Despite these technical developments, the governance framework managing human activity in space remains frustratingly vague about what constitutes acceptable behaviour in this crowded environment. This discussion examines issues arising from satellites operating in close proximity, particularly non-consensual RPO missions, and asks when operations cross the line from legitimate activity to interference with other space users.
Consensual vs non-consensual operations
RPO activities can be divided broadly into two categories. Consensual operations involve advanced coordination with clear goals and mutual agreement. In 2020, Northrop Grumman’s MEV-1 became the first commercial spacecraft to telerobotically dock with another in geostationary orbit, extending Intelsat 901’s operational life through transparent, publicly announced missions with regulatory approval.

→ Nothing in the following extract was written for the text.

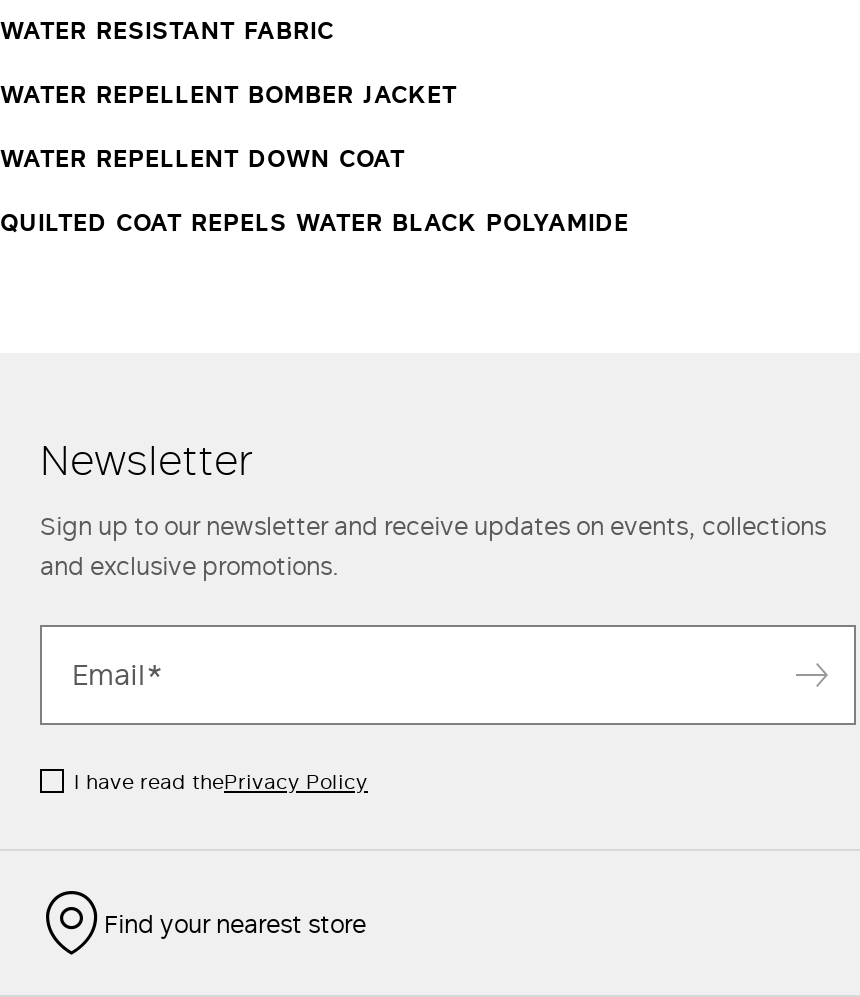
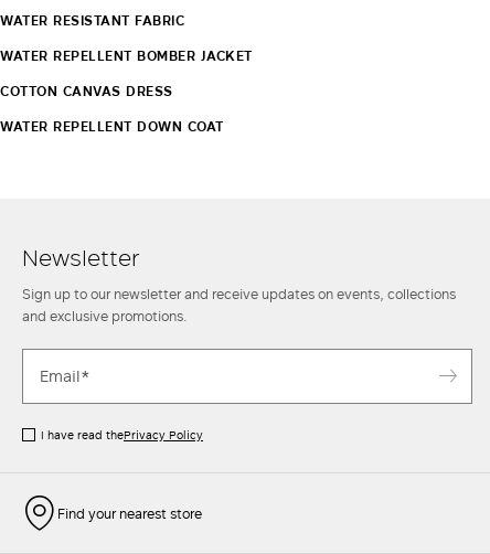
none -> [0,80,173,101] COTTON CANVAS DRESS
moved [0,139,405,177] -> [0,116,223,137]: WATER REPELLENT DOWN COAT
[0,203,629,241] QUILTED COAT REPELS WATER BLACK POLYAMIDE -> none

China’s Shijian-21 demonstrated similar technical capabilities in 2022, docking with and towing the defunct BeiDou-2 G2 satellite to graveyard orbit, though without the advanced transparency characterising MEV missions. More recently, RPOs have become central to Operation Olympic Defender, the multinational coalition coordinating space defence operations among the United States, United Kingdom, Australia, Canada, France, Germany, and New Zealand.
Non-consensual operations can be defined as one satellite approaching another without notification or declared intent. The Russian Luch satellites exemplify this concern. In September 2018, France’s Defence Minister accused a Luch-Olymp spacecraft of espionage after it manoeuvred close to the Athena-Fidus military communications satellite.
Luch-2 has recently approached various commercial and military satellites in geostationary orbit. Russia describes these as ‘inspector’ satellites, but the lack of transparency about missions and objectives transforms potentially legitimate technology development into behaviour that increases suspicion and hostility.
This tension between operational transparency and the need to ensure the safeguarding of information for national security creates dangerous unpredictability. Unless nations and commercial operators communicate their intentions, uncertainty will fuel international tensions and instability.
Why ‘close’ defies simple definition
In answering the question ‘how close is too close’, a simple numerical threshold would appear to offer tempting certainty. For example, a 10km perimeter around each satellite incursion into which is ‘too close.’ Unfortunately, orbital mechanics make this proposition more complicated.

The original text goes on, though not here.